PROBLEM DETAILS → The answer must consist of each line below that contains the word "ordres", copied in full.

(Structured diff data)
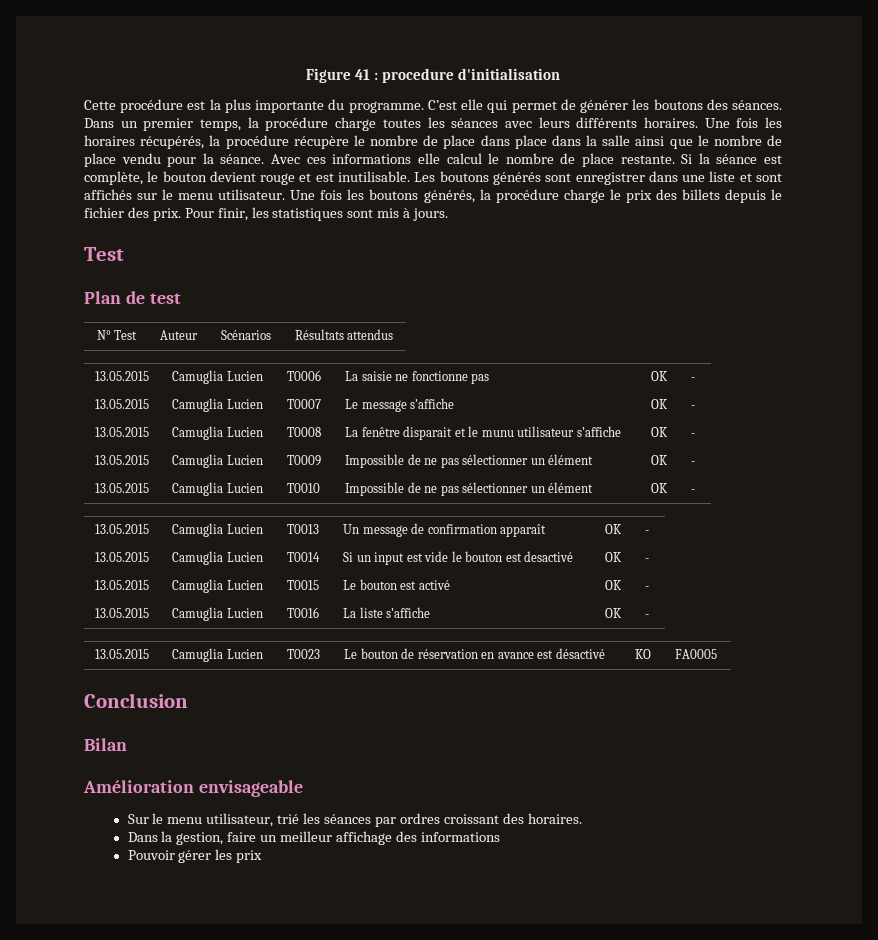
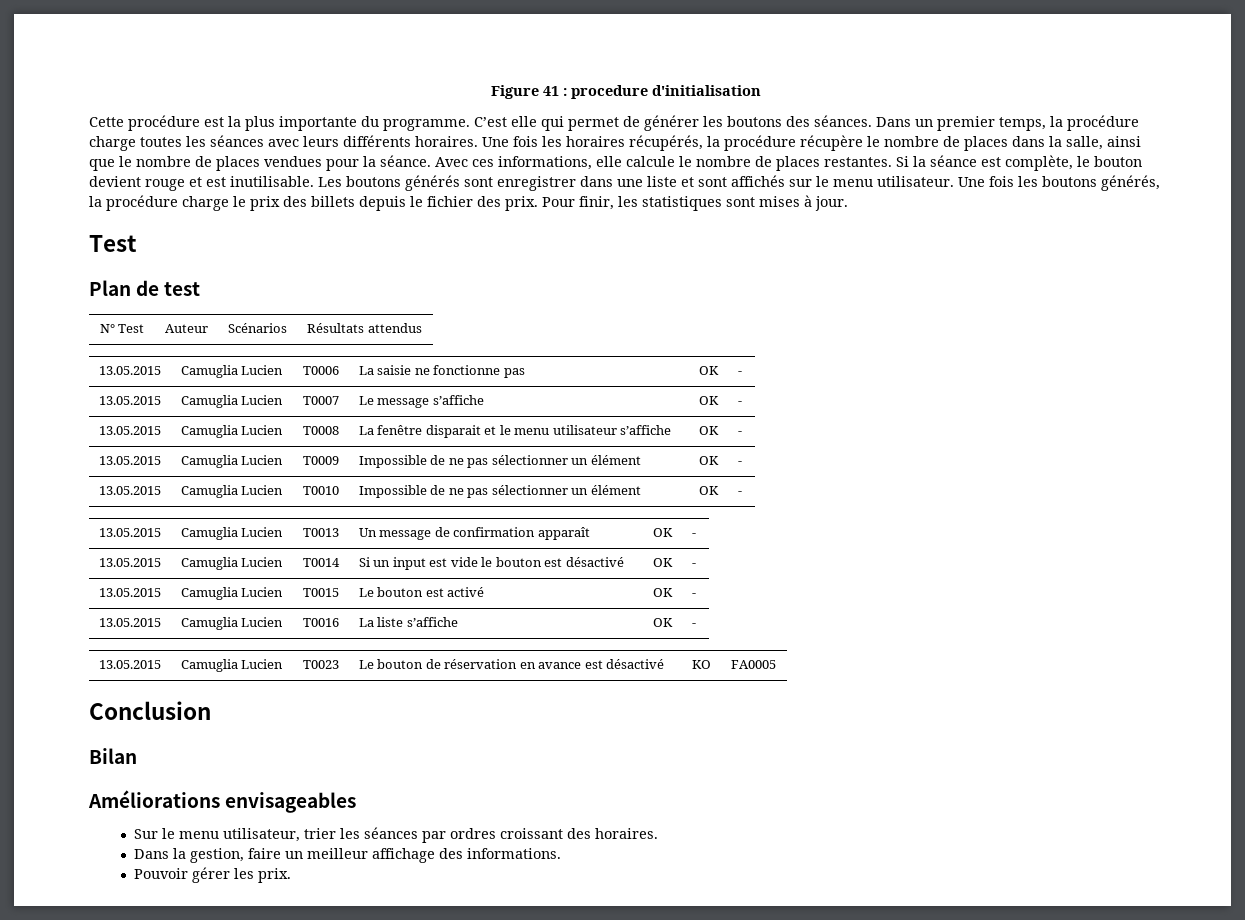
- Une fois les horaires récupérés, la procédure récupère le nombre de place dans place dans la salle ainsi que le nombre de place vendu pour la séance.
+ Une fois les horaires récupérés, la procédure récupère le nombre de places dans la salle, ainsi que le nombre de places vendues pour la séance.
- Avec ces informations elle calcul le nombre de place restante.
+ Avec ces informations, elle calcule le nombre de places restantes.
- Pour finir, les statistiques sont mis à jours.
+ Pour finir, les statistiques sont mises à jour.
- 13.05.2015 | Camuglia Lucien | T0008 | La fenêtre disparait et le munu utilisateur s’affiche | OK | -
+ 13.05.2015 | Camuglia Lucien | T0008 | La fenêtre disparait et le menu utilisateur s’affiche | OK | -
- 13.05.2015 | Camuglia Lucien | T0014 | Si un input est vide le bouton est desactivé | OK | -
+ 13.05.2015 | Camuglia Lucien | T0014 | Si un input est vide le bouton est désactivé | OK | -
- Amélioration envisageable
+ Améliorations envisageables
- Sur le menu utilisateur, trié les séances par ordres croissant des horaires.
+ Sur le menu utilisateur, trier les séances par ordres croissant des horaires.
- Dans la gestion, faire un meilleur affichage des informations
+ Dans la gestion, faire un meilleur affichage des informations.
- Pouvoir gérer les prix
+ Pouvoir gérer les prix.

TASK RESPONSE →
- Sur le menu utilisateur, trié les séances par ordres croissant des horaires.
+ Sur le menu utilisateur, trier les séances par ordres croissant des horaires.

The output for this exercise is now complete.